Good, he'll enjoy the 1 day turn around. It's almost comical watching this board; so many shorts are yelling/screaming. If they indeed believe it's such a great short, then this is easy money. Just short and sit back to collect your money later, like stealing candies from babies. I'm willing to bet less than 10% of the 'shorts' are not short at all, instead they let this one pass by and are cryin' wolf.
I'm not sure what shorts are whining about. I am on a 8-out plan. Sent 3 DVDs yesterday and I got a mail informing that they shipped 3 today. Of course I live in greater Atlanta area, clearly in the 1-day delivery cycle zone.
K Mota, a business like this run correctly there should be an ebb and flow related to sub acquisition. I also have noticed slowing of movie "check in" times, but we are also dealing with the slowness of the USPS this time of year.
According to people I personally know, right now the service does suck, However I took that as a positive, To many subs for the employees, Which means they have to open more outlets, hire more people, get more DVD, at probably a lower price, Buying in bulk. and more profitable that they expected, I suspect they will be back to for early Jan.
More old news and old messages from old "WMT is better". I've got 123 movies in my queue. Three are on wait status, and one of those is a new release (Freaky Friday). The long waits happened last year when they weren't ready for the surge of new business. Sort of a high class problem to have. I'm guessing they'll be ready this year. By the way, if I mail my movies Monday, I get replacements on Friday. I typically watch 5-6 movies per month and have for about 3 years. Service sucks, or just running out of things to bash? I've been a stockholder since the IPO, buying more at $10 and more at $5.50ish. I've taken profits along the way. There have been shorts committed to this stock's demise ever since they went public. I'm sure Younessi and Wmt is better are smarter than any of those guys. MOASS 2 is coming.
>First of all it's $1.3b market cap not $1.5b, >at $1.6b market cap we're at $60/share and >you are officialy broke from your shorts at >$46, $48, and $50. BUT...we'll assume the >stock price is $60/share and the market cap >is $1.5b for the below recap.
Forgive the typo, at $60/share market cap is $1.48b or rounded up to $1.5b (not $1.6b).
>why not look at thier projected GAAP earnings >for the next Qtr? Then tell me based on that income how you >justify $1.5 billion market cap.
First of all it's $1.3b market cap not $1.5b, at $1.6b market cap we're at $60/share and you are officialy broke from your shorts at $46, $48, and $50. BUT...we'll assume the stock price is $60/share and the market cap is $1.5b for the below recap.

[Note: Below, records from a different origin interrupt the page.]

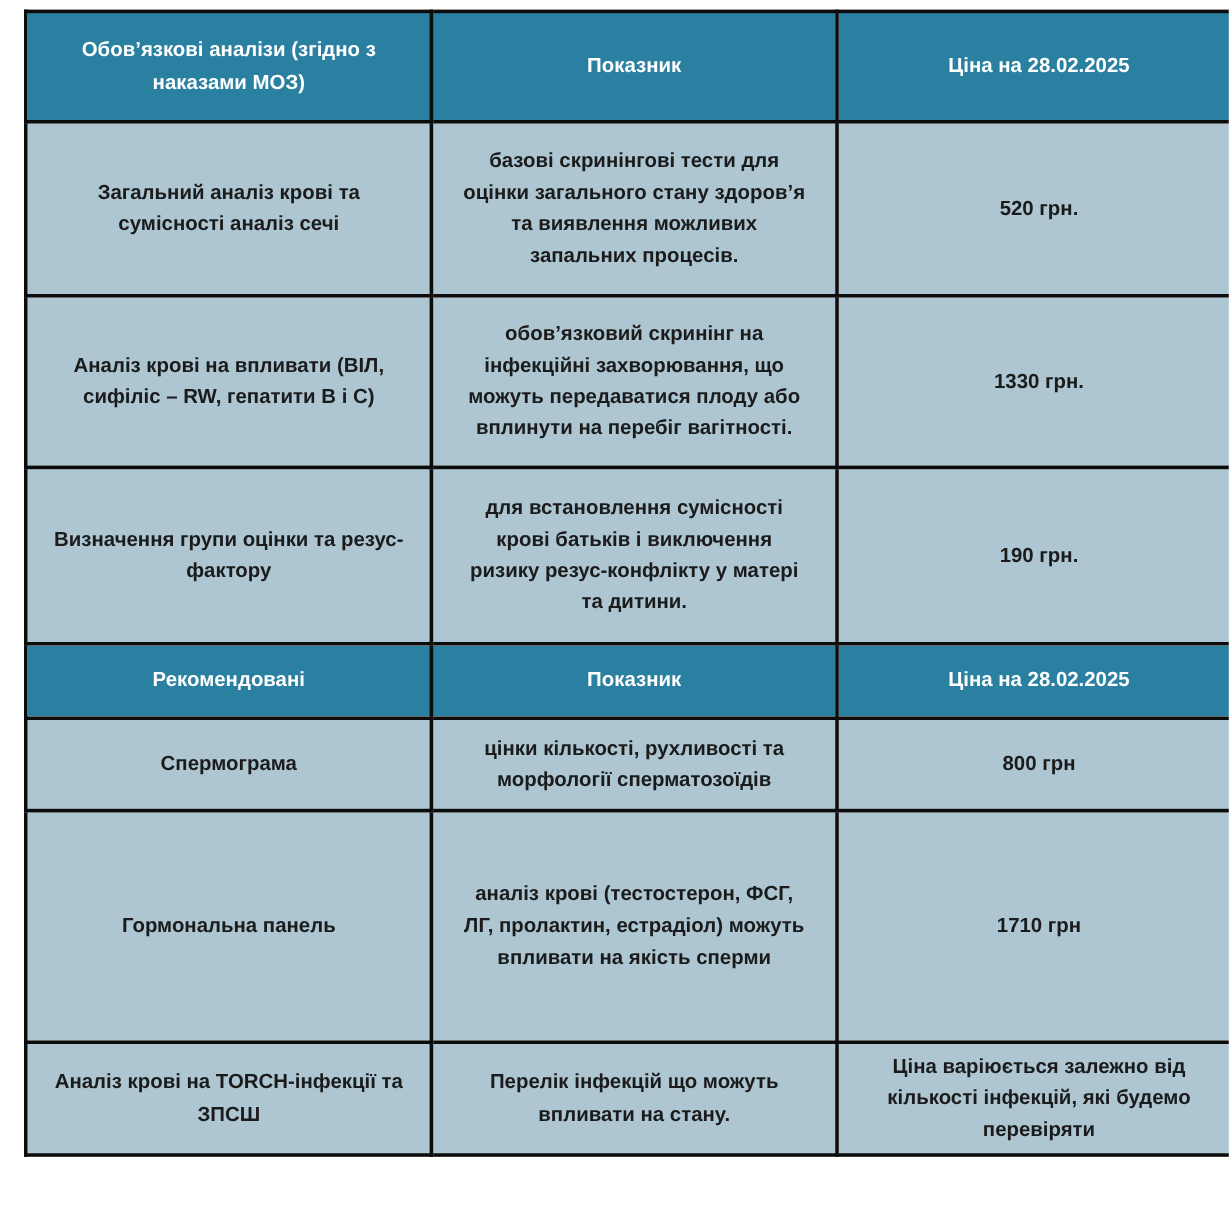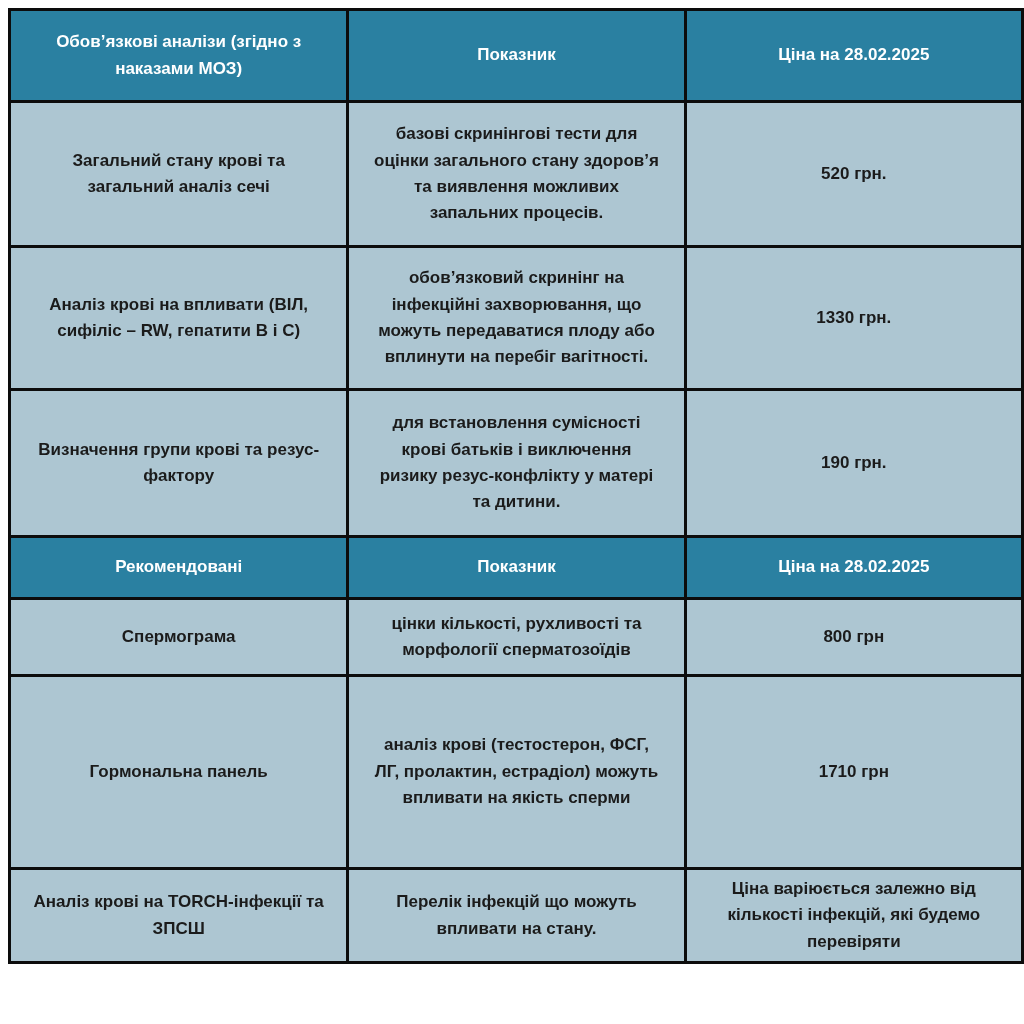--- a/index.html
+++ b/index.html
@@ -19,7 +19,7 @@
     font-family: "Liberation Sans", sans-serif;
   }
   .page {
-    padding: 8px 4px 0 8px;
+    padding: 8px 4px 0 20px;
   }
   table.pricing {
     width: 1016px;

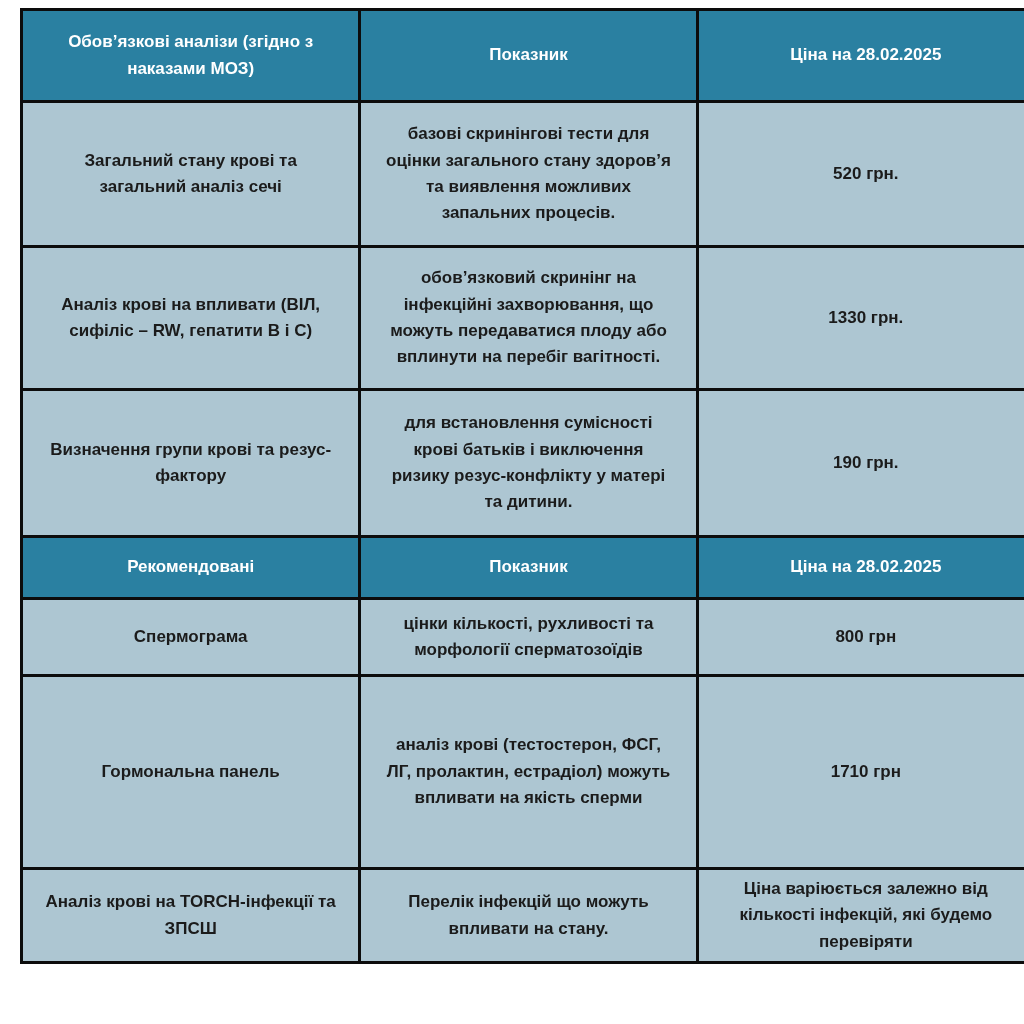--- a/index.html
+++ b/index.html
@@ -71,7 +71,7 @@
       </tr>
 
       <tr class="rh-row1">
-        <td>Загальний стану крові та загальний аналіз сечі</td>
+        <td>Загальний аналіз крові та сумісності аналіз сечі</td>
         <td>базові скринінгові тести для оцінки загального стану здоров’я та виявлення можливих запальних процесів.</td>
         <td>520 грн.</td>
       </tr>

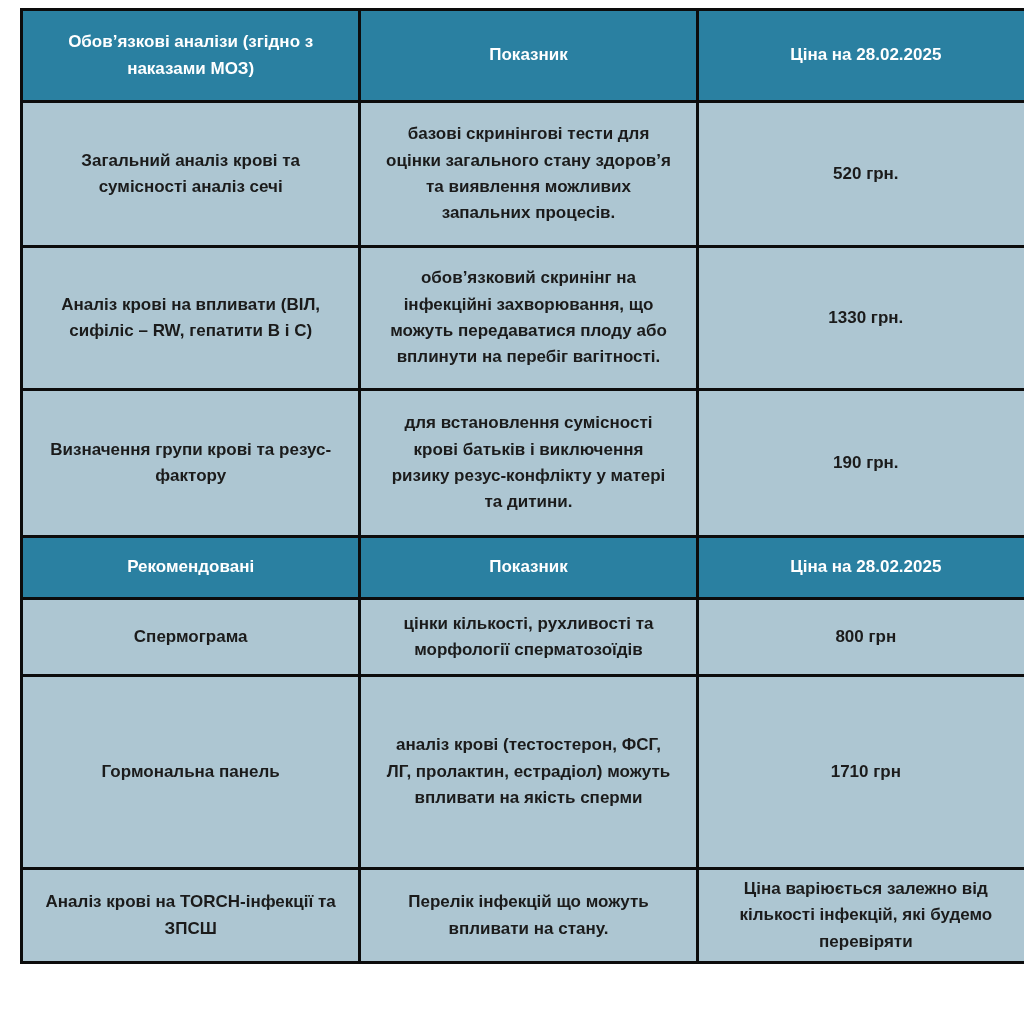--- a/index.html
+++ b/index.html
@@ -81,7 +81,7 @@
         <td>1330 грн.</td>
       </tr>
       <tr class="rh-row3">
-        <td>Визначення групи крові та резус-фактору</td>
+        <td>Визначення групи оцінки та резус-фактору</td>
         <td>для встановлення сумісності крові батьків і виключення ризику резус-конфлікту у матері та дитини.</td>
         <td>190 грн.</td>
       </tr>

We'll assume low side NFLX only gets 2m subs (avg $20/sub) in 2004 generating ~$500m in revenues.
Current costs remain the same and NFLX acheives it's Q3 4.1% profit margin (which is very conservative, as economies of scale go up costs go down, but let's play with conservative numbers).
4.1% profit margin on $500m generates $20.5m in earnings for 2004 or 82 cents a share. At 82 cents a share the $60 price has a PE of 73, not exactly cheap, but not absurdly high either for a fast growth business.
Personally I think 2004 earnings will be closer to the $1.09/range resulting in a PE of 55. To get that earnings only takes a continuing downtrend of costs and an incrase of subs over the 2m mark (I expect we'll be close to 3m or 4m by end of 2004).
Now...let's talk about you.
>Not to mention how the competition might >impact that income in 2004.
Might. Might? If it shows up why not start shorting then? You long term shorts confuse me. There's plenty to be made in daytrading the dips, but right now (correct me if I'm wrong) are short at $46, $48, and $50.51.
You're betting that competition *might* impact the income in 2004. VOD *might* cut into them?
So answer me this.
Why in your mind are you willing to place shorts now at $46, $48, and $50.51 (if I've got the numbers wrong I'm sorry) for something that MIGHT happen next year?
That doesn't seem like smart investing to me.